We are also very pleased that the reviewer noted our commitment to probing the metaphorical nature of the cold war nuclear threat. One crucial aim of the book was to understand the limits of the imagination, the fundamental difficulty of imagining nuclear destruction for people living through the cold war, and the methods and techniques people used to make sense of the possibility of nuclear war. The physical world was of course vital in this: the damage wrought in Japan by the two atom bombs dropped in August 1945, the scientific findings of hundreds of nuclear tests, and for European societies even the visible consequences of the Second World War.

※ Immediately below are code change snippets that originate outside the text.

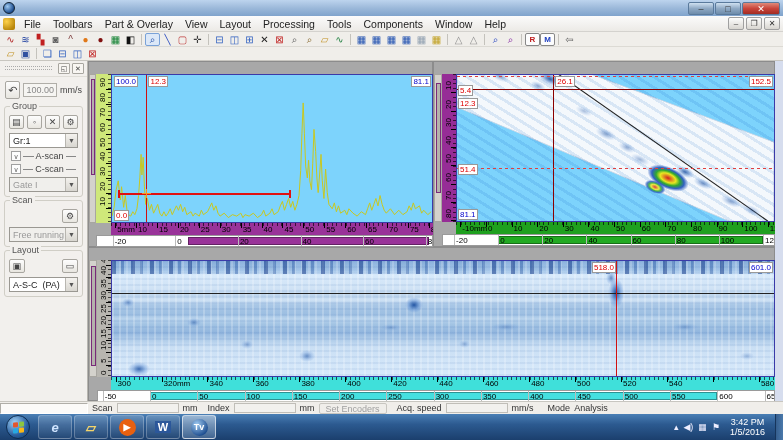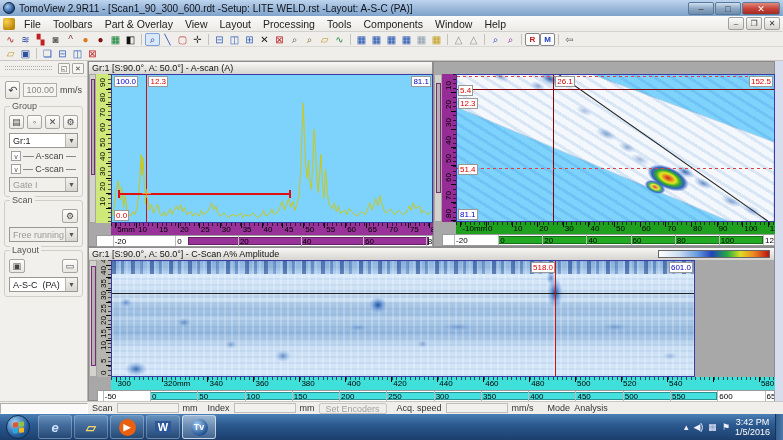--- a/index.html
+++ b/index.html
@@ -147,31 +147,30 @@
     background:radial-gradient(circle at 35% 30%, #9fd0f5, #2a5f9e 60%, #123a66); border:1px solid #0d2c50; }
   .startorb .flag { position:absolute; left:6px; top:6px; width:11px; height:11px;
     display:grid; grid-template-columns:1fr 1fr; grid-template-rows:1fr 1fr; gap:1px; transform:skewY(-6deg); }
   .startorb .flag i { border-radius:1px; }
   .task-icon { width:34px; height:24px; margin-right:2px; border-radius:3px; display:flex; align-items:center; justify-content:center;
     border:1px solid rgba(255,255,255,.25); background:linear-gradient(180deg,rgba(255,255,255,.18),rgba(255,255,255,.04)); }
   .task-icon.active { background:linear-gradient(180deg,rgba(255,255,255,.45),rgba(180,210,240,.25)); border-color:rgba(255,255,255,.6); }
   .ticon-glyph { font-size:13px; font-weight:bold; }
   .ticon-circle { width:17px; height:17px; border-radius:50%; display:flex; align-items:center; justify-content:center; font-size:9px; font-weight:bold; }
   .tray { margin-left:auto; display:flex; align-items:center; gap:5px; color:#eef; font-size:9px; }
-  .clock { text-align:center; color:#fff; font-size:9px; line-height:10px; margin:0 5px; }
+  .clock { text-align:center; color:#fff; font-size:9px; line-height:10px; margin:0 10px; }
   .showdesk { width:8px; height:26px; background:linear-gradient(90deg,#355e8e,#4a79ab); border-left:1px solid #16355c; }
 </style>
 </head>
 <body>
 
 <div id="app">
 
   <div class="titlebar">
     <div class="appicon"></div>
-    <div class="title">TomoView 2.9R11 - [Scan1_90_300_600.rdt -Setup: LITE WELD.rst -Layout: A-S-C      (PA)]</div>
     <div class="wincontrols">
       <div class="wbtn">–</div>
       <div class="wbtn">□</div>
       <div class="wbtn close">✕</div>
     </div>
   </div>
 
   <div class="menubar">
     <div class="appicon2"></div>
     <div style="display:flex">
@@ -305,23 +304,20 @@
       </div>
       <div class="combo">
         <span>A-S-C</span>&nbsp;&nbsp;
         <span>(PA)</span>
         <span class="arrow">▼</span>
       </div>
     </div>
   </div>
 
   <div class="view" style="left:88px; top:61px; width:345px; height:186px;">
-    <div class="vhead">
-      <span>Gr:1 [S:90.0°, A: 50.0°] - A-scan (A)</span>
-    </div>
     <div class="scrollstrip" style="left:0;top:12px;width:7px;height:149px">
       <div class="scrollthumb" style="left:1px;top:4px;width:4px;height:96px"></div>
     </div>
     <div class="vruler" style="left:7px;top:12px;width:15px;height:149px;background-color:#cfe87a">
         <div class="tick" style="top: 10%;"></div>
         <div class="ticklab" style="top: 10%;">90</div>
         <div class="tick" style="top: 20%;"></div>
         <div class="ticklab" style="top: 20%;">80</div>
         <div class="tick" style="top: 30%;"></div>
         <div class="ticklab" style="top: 30%;">70</div>
@@ -499,24 +495,20 @@
         <div class="tick" style="left: 70%;"></div>
         <div class="ticklab" style="left: 70%;">80</div>
         <div class="tick" style="left: 83.3333%;"></div>
         <div class="ticklab" style="left: 83.3333%;">100</div>
         <div class="tick" style="left: 96.6667%;"></div>
         <div class="ticklab" style="left: 96.6667%;">120</div>
       </div>
   </div>
 
   <div class="view" style="left:88px; top:247px; width:687px; height:154px;">
-    <div class="vhead">
-      <span>Gr:1 [S:90.0°, A: 50.0°] - C-Scan A% Amplitude</span>
-      <div class="colorbar" style="right:4px"></div>
-    </div>
     <div class="scrollstrip" style="left:0;top:12px;width:8px;height:117px">
       <div class="scrollthumb" style="left:1px;top:5px;width:5px;height:100px"></div>
     </div>
     <div class="vruler" style="left:8px;top:12px;width:14px;height:117px;background-color:#b8b6b0">
         <div class="ticklab" style="top: 100%;">0</div>
         <div class="tick" style="top: 89.3617%;"></div>
         <div class="ticklab" style="top: 89.3617%;">5</div>
         <div class="tick" style="top: 78.7234%;"></div>
         <div class="ticklab" style="top: 78.7234%;">10</div>
         <div class="tick" style="top: 68.0851%;"></div>
@@ -527,21 +519,21 @@
         <div class="ticklab" style="top: 46.8085%;">25</div>
         <div class="tick" style="top: 36.1702%;"></div>
         <div class="ticklab" style="top: 36.1702%;">30</div>
         <div class="tick" style="top: 25.5319%;"></div>
         <div class="ticklab" style="top: 25.5319%;">35</div>
         <div class="tick" style="top: 14.8936%;"></div>
         <div class="ticklab" style="top: 14.8936%;">40</div>
         <div class="tick" style="top: 4.25532%;"></div>
         <div class="ticklab" style="top: 4.25532%;">45</div>
       </div>
-    <div class="plot" id="cscan-plot" style="left:22px;top:12px;width:584px;height:117px;border:1px solid #3a3aa8;background:#fef9c3">
+    <div class="plot" id="cscan-plot" style="left:22px;top:12px;width:664px;height:117px;border:1px solid #3a3aa8;background:#fef9c3">
       <div class="cscan-bg"></div>
       <div class="cscan-topband"></div>
       <div id="cscan-spots" style="position:absolute;inset:0">
           <div class="blob blue" style="left: calc(76.1246% - 8px); top: calc(27.6596% - 15px); width: 16px; height: 30px; opacity: 1;"></div>
           <div class="blob blue" style="left: calc(75.4325% - 5px); top: calc(14.8936% - 7px); width: 10px; height: 14px; opacity: 0.6;"></div>
           <div class="blob blue" style="left: calc(45.6747% - 9px); top: calc(38.2979% - 8px); width: 18px; height: 16px; opacity: 0.95;"></div>
           <div class="blob blue" style="left: calc(4.15225% - 11px); top: calc(93.617% - 7px); width: 22px; height: 14px; opacity: 0.8;"></div>
           <div class="blob blue" style="left: calc(29.4118% - 8px); top: calc(82.9787% - 6px); width: 16px; height: 12px; opacity: 0.55;"></div>
           <div class="blob blue" style="left: calc(20.4152% - 6px); top: calc(72.3404% - 4.5px); width: 12px; height: 9px; opacity: 0.4;"></div>
           <div class="blob blue" style="left: calc(12.4567% - 7px); top: calc(53.1915% - 4.5px); width: 14px; height: 9px; opacity: 0.5;"></div>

Yet above all, the threat of nuclear war required an effort of imagination, and metaphor and allusion enabled people to reach into the abyss of ‘unimaginable’ destruction and begin to imagine it. Only then could they understand, fight against, or perhaps ignore, the threat of nuclear war.
Our volume is an attempt to map the cold war’s ‘present future’, a future horizon that nuclear war seemed to leave very narrow. We are very pleased the reviewer recognised that we have made an excellent step towards this.